[Change listing data]

****

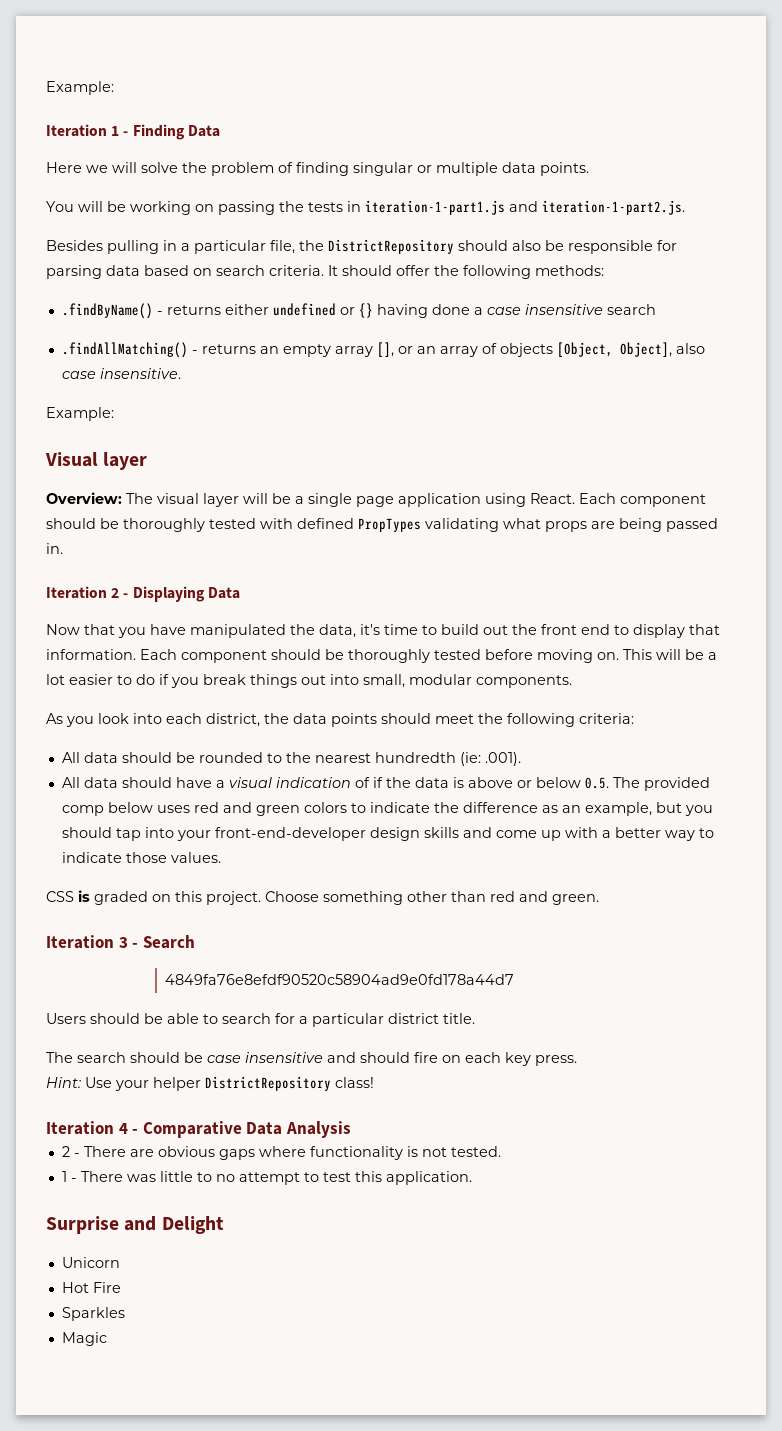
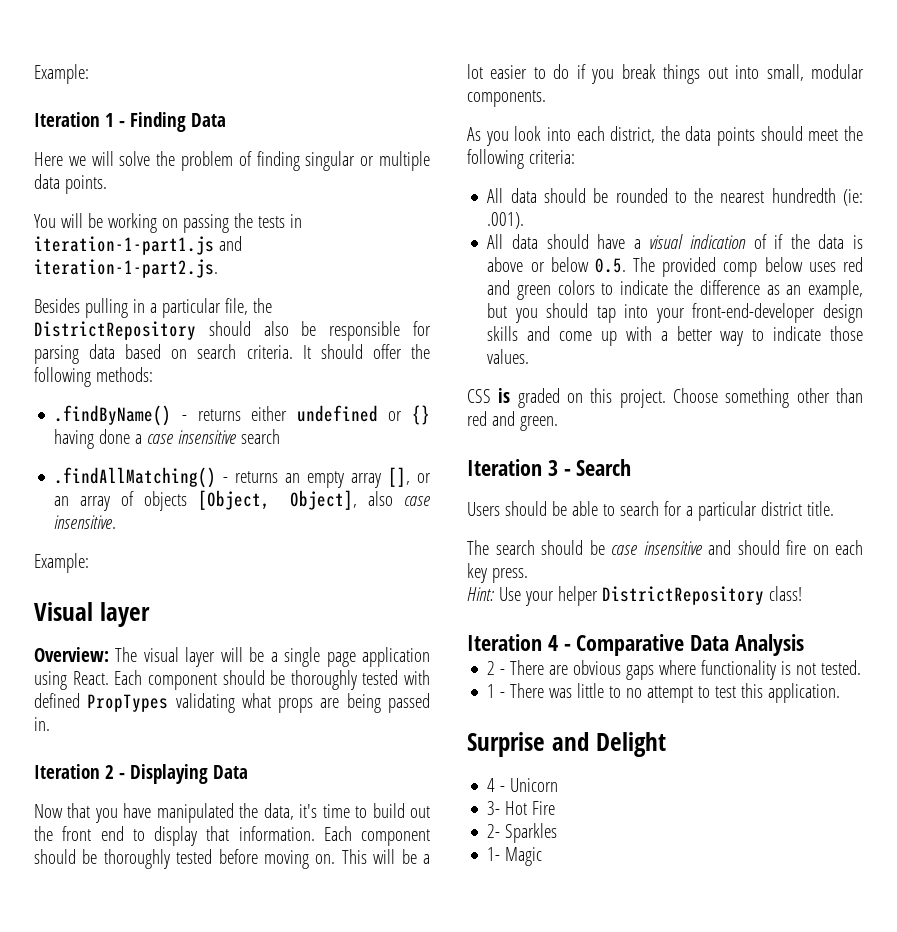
[164,974,514,985] // 4849fa76e8efdf90520c58904ad9e0fd178a44d7 -> (632, 467) none
(224, 1225) none -> [487,778,506,792] 4 -
(120, 1262) none -> [487,801,501,815] 3-
(121, 1287) none -> [487,824,501,838] 2-
(125, 1314) none -> [487,847,501,861] 1-

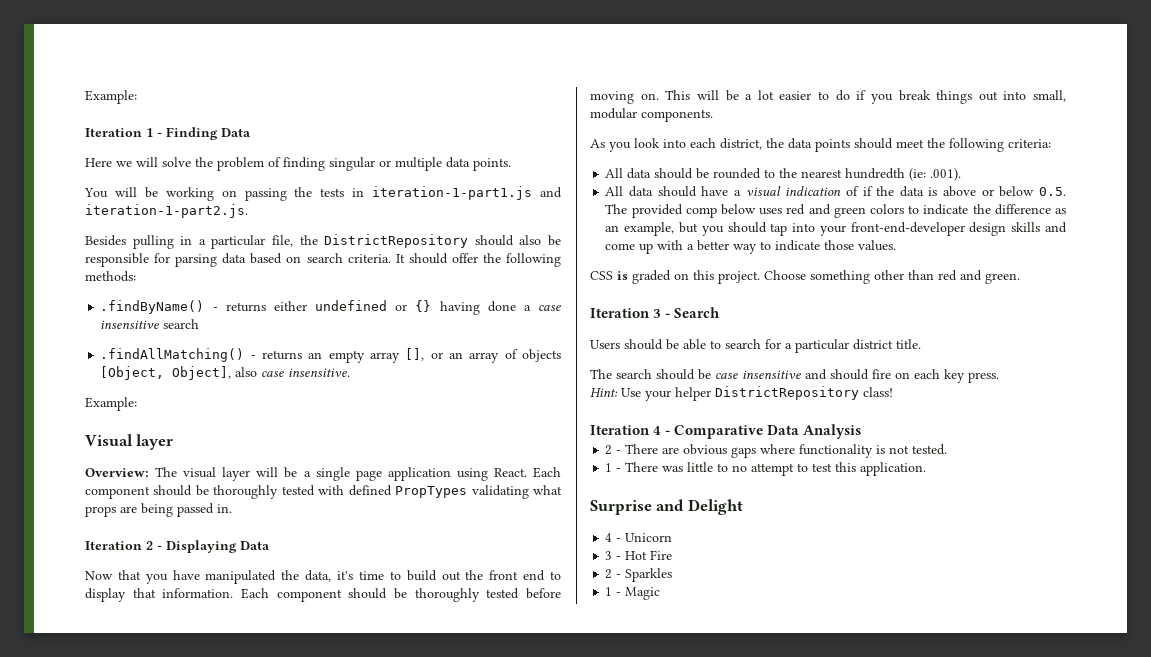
[487,801,501,815] 3- -> [605,551,622,560] 3 -
[487,824,501,838] 2- -> [605,569,622,579] 2 -
[487,847,501,861] 1- -> [605,587,622,596] 1 -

****

[What you have to do]:
Excluding the pictures, transcribe each entry above word for word.

[Solution to the problem]:
[164,974,514,985] // 4849fa76e8efdf90520c58904ad9e0fd178a44d7 -> (632, 467) none
(224, 1225) none -> [487,778,506,792] 4 -
(120, 1262) none -> [487,801,501,815] 3-
(121, 1287) none -> [487,824,501,838] 2-
(125, 1314) none -> [487,847,501,861] 1-

[487,801,501,815] 3- -> [605,551,622,560] 3 -
[487,824,501,838] 2- -> [605,569,622,579] 2 -
[487,847,501,861] 1- -> [605,587,622,596] 1 -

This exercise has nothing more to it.